(Version difference data)
****

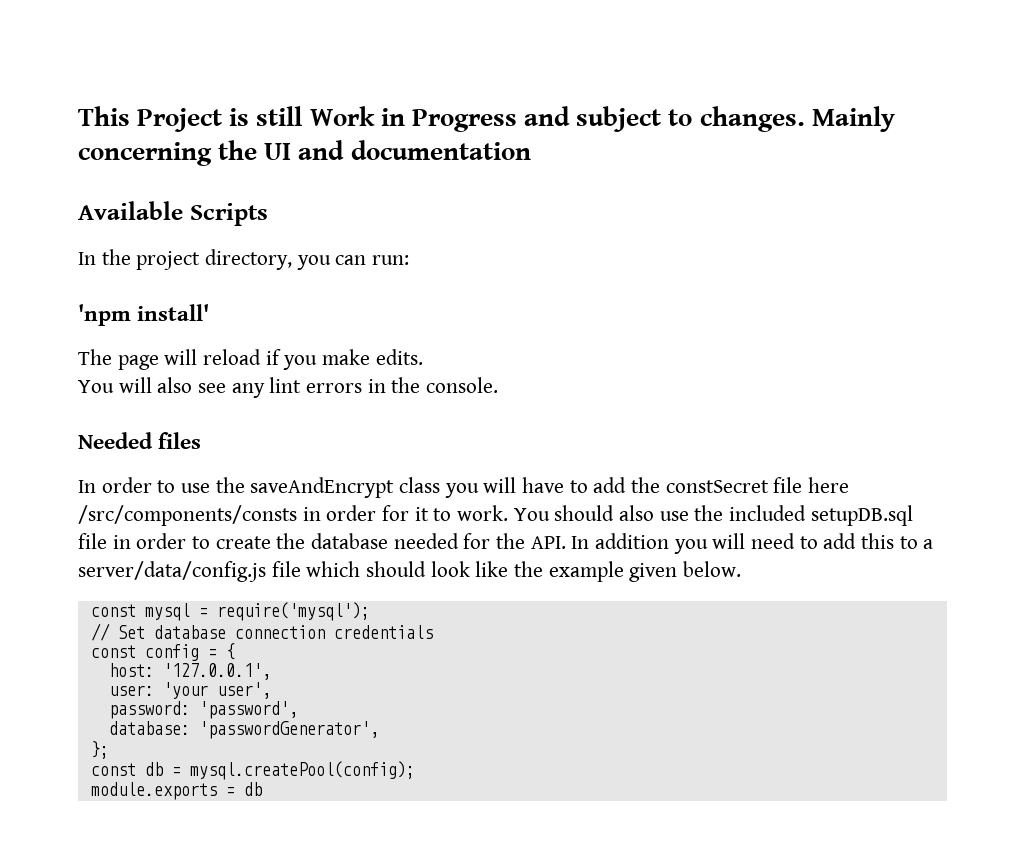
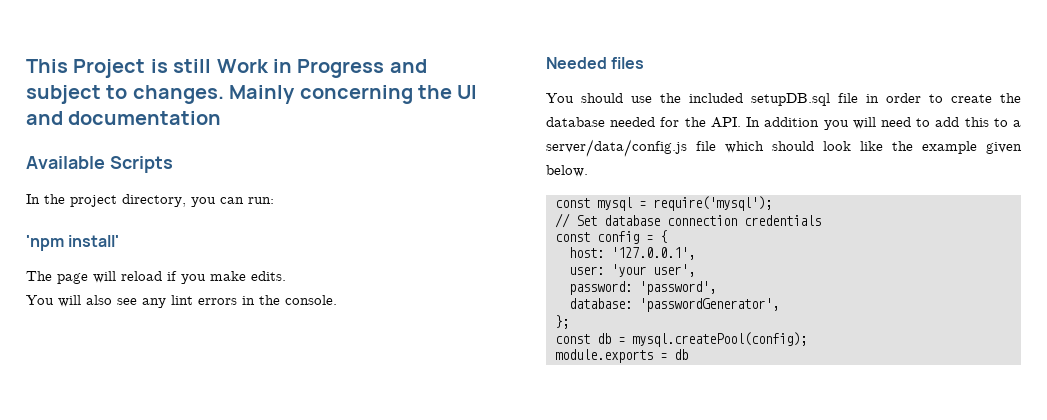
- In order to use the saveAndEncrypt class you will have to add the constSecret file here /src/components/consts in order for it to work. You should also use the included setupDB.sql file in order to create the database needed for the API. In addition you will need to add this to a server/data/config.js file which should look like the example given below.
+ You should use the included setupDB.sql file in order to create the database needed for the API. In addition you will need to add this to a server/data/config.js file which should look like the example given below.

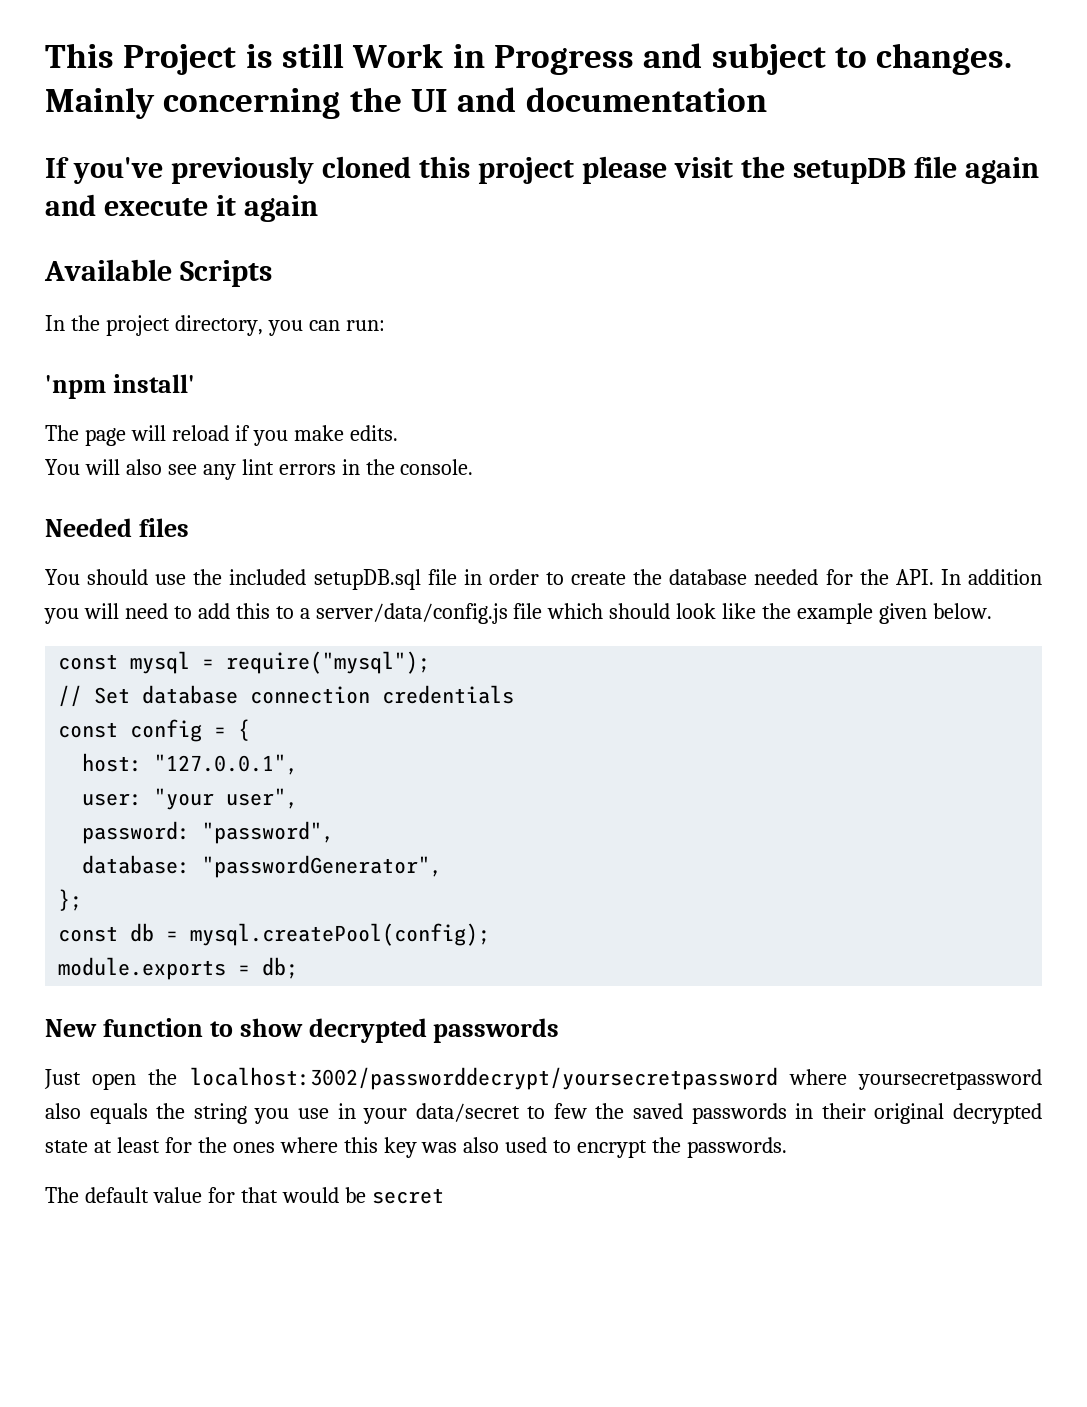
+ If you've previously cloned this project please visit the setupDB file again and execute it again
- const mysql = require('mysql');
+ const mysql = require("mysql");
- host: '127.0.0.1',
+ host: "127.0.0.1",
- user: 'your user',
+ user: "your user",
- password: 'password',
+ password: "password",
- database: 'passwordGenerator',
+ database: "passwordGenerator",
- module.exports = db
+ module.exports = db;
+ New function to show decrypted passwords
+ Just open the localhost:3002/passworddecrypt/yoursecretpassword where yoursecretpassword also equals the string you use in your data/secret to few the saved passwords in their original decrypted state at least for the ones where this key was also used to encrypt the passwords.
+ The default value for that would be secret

****

● **ASSIGNED TASK**:
Within the entries, find all lines that contain "exports" and copy each one.

● **EXERCISE SOLUTION**:
- module.exports = db
+ module.exports = db;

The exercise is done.